→ **What to produce**
The answer must be an exact transcription of every record.

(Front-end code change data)
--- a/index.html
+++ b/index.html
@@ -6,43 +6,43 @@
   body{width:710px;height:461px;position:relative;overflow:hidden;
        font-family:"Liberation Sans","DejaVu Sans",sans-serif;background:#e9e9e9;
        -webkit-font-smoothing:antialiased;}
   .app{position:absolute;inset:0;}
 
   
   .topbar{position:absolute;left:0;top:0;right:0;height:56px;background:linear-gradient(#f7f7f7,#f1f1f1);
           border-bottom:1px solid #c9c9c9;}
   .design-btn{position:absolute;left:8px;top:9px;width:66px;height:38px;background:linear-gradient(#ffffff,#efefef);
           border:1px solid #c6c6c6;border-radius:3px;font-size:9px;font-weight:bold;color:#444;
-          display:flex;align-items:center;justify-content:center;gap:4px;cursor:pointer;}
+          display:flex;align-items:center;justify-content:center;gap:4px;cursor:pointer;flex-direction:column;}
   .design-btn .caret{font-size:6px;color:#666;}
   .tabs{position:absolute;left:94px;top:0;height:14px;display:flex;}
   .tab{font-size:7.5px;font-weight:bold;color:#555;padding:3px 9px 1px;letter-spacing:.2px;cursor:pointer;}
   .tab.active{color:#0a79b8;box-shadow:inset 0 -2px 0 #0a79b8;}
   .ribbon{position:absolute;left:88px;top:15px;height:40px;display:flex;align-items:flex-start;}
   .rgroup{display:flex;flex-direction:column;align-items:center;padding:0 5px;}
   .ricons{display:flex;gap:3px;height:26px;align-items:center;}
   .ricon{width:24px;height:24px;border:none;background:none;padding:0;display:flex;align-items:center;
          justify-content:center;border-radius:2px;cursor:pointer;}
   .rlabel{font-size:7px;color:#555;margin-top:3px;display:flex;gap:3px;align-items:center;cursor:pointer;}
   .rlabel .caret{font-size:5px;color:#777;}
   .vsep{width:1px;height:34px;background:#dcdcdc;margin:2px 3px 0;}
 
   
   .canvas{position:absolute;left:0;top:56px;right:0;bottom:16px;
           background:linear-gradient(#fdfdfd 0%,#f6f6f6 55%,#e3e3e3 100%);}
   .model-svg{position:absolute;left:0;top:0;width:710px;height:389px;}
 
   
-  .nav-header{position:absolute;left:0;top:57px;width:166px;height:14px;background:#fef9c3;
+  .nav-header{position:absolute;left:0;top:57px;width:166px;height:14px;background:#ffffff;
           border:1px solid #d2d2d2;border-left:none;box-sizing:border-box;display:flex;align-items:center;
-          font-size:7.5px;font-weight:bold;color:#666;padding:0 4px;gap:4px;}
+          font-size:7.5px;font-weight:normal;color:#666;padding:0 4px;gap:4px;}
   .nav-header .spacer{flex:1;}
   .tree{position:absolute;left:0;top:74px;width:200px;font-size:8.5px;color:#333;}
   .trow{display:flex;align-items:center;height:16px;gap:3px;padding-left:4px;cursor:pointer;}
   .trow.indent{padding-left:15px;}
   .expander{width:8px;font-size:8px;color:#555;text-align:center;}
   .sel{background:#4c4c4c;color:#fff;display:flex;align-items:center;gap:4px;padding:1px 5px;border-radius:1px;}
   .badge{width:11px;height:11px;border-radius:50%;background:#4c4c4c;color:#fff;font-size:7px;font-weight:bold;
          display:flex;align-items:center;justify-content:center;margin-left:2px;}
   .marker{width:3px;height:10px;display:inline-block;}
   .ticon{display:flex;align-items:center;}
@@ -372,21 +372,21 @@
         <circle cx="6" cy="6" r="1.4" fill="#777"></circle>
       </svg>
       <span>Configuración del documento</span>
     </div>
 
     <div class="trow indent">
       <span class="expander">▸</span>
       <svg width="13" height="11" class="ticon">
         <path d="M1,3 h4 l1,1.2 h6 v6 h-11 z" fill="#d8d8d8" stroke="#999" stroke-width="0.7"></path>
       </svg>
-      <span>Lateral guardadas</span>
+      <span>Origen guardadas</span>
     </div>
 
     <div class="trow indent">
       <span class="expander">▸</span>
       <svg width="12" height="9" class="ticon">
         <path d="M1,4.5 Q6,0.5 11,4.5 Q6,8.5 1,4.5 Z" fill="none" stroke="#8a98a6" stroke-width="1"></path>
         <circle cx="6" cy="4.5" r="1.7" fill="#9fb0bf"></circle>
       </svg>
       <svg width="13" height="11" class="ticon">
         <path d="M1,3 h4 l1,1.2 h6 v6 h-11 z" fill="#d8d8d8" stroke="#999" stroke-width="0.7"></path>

→ **Response**
--- a/index.html
+++ b/index.html
@@ -6,43 +6,43 @@
   body{width:710px;height:461px;position:relative;overflow:hidden;
        font-family:"Liberation Sans","DejaVu Sans",sans-serif;background:#e9e9e9;
        -webkit-font-smoothing:antialiased;}
   .app{position:absolute;inset:0;}
 
   
   .topbar{position:absolute;left:0;top:0;right:0;height:56px;background:linear-gradient(#f7f7f7,#f1f1f1);
           border-bottom:1px solid #c9c9c9;}
   .design-btn{position:absolute;left:8px;top:9px;width:66px;height:38px;background:linear-gradient(#ffffff,#efefef);
           border:1px solid #c6c6c6;border-radius:3px;font-size:9px;font-weight:bold;color:#444;
-          display:flex;align-items:center;justify-content:center;gap:4px;cursor:pointer;}
+          display:flex;align-items:center;justify-content:center;gap:4px;cursor:pointer;flex-direction:column;}
   .design-btn .caret{font-size:6px;color:#666;}
   .tabs{position:absolute;left:94px;top:0;height:14px;display:flex;}
   .tab{font-size:7.5px;font-weight:bold;color:#555;padding:3px 9px 1px;letter-spacing:.2px;cursor:pointer;}
   .tab.active{color:#0a79b8;box-shadow:inset 0 -2px 0 #0a79b8;}
   .ribbon{position:absolute;left:88px;top:15px;height:40px;display:flex;align-items:flex-start;}
   .rgroup{display:flex;flex-direction:column;align-items:center;padding:0 5px;}
   .ricons{display:flex;gap:3px;height:26px;align-items:center;}
   .ricon{width:24px;height:24px;border:none;background:none;padding:0;display:flex;align-items:center;
          justify-content:center;border-radius:2px;cursor:pointer;}
   .rlabel{font-size:7px;color:#555;margin-top:3px;display:flex;gap:3px;align-items:center;cursor:pointer;}
   .rlabel .caret{font-size:5px;color:#777;}
   .vsep{width:1px;height:34px;background:#dcdcdc;margin:2px 3px 0;}
 
   
   .canvas{position:absolute;left:0;top:56px;right:0;bottom:16px;
           background:linear-gradient(#fdfdfd 0%,#f6f6f6 55%,#e3e3e3 100%);}
   .model-svg{position:absolute;left:0;top:0;width:710px;height:389px;}
 
   
-  .nav-header{position:absolute;left:0;top:57px;width:166px;height:14px;background:#fef9c3;
+  .nav-header{position:absolute;left:0;top:57px;width:166px;height:14px;background:#ffffff;
           border:1px solid #d2d2d2;border-left:none;box-sizing:border-box;display:flex;align-items:center;
-          font-size:7.5px;font-weight:bold;color:#666;padding:0 4px;gap:4px;}
+          font-size:7.5px;font-weight:normal;color:#666;padding:0 4px;gap:4px;}
   .nav-header .spacer{flex:1;}
   .tree{position:absolute;left:0;top:74px;width:200px;font-size:8.5px;color:#333;}
   .trow{display:flex;align-items:center;height:16px;gap:3px;padding-left:4px;cursor:pointer;}
   .trow.indent{padding-left:15px;}
   .expander{width:8px;font-size:8px;color:#555;text-align:center;}
   .sel{background:#4c4c4c;color:#fff;display:flex;align-items:center;gap:4px;padding:1px 5px;border-radius:1px;}
   .badge{width:11px;height:11px;border-radius:50%;background:#4c4c4c;color:#fff;font-size:7px;font-weight:bold;
          display:flex;align-items:center;justify-content:center;margin-left:2px;}
   .marker{width:3px;height:10px;display:inline-block;}
   .ticon{display:flex;align-items:center;}
@@ -372,21 +372,21 @@
         <circle cx="6" cy="6" r="1.4" fill="#777"></circle>
       </svg>
       <span>Configuración del documento</span>
     </div>
 
     <div class="trow indent">
       <span class="expander">▸</span>
       <svg width="13" height="11" class="ticon">
         <path d="M1,3 h4 l1,1.2 h6 v6 h-11 z" fill="#d8d8d8" stroke="#999" stroke-width="0.7"></path>
       </svg>
-      <span>Lateral guardadas</span>
+      <span>Origen guardadas</span>
     </div>
 
     <div class="trow indent">
       <span class="expander">▸</span>
       <svg width="12" height="9" class="ticon">
         <path d="M1,4.5 Q6,0.5 11,4.5 Q6,8.5 1,4.5 Z" fill="none" stroke="#8a98a6" stroke-width="1"></path>
         <circle cx="6" cy="4.5" r="1.7" fill="#9fb0bf"></circle>
       </svg>
       <svg width="13" height="11" class="ticon">
         <path d="M1,3 h4 l1,1.2 h6 v6 h-11 z" fill="#d8d8d8" stroke="#999" stroke-width="0.7"></path>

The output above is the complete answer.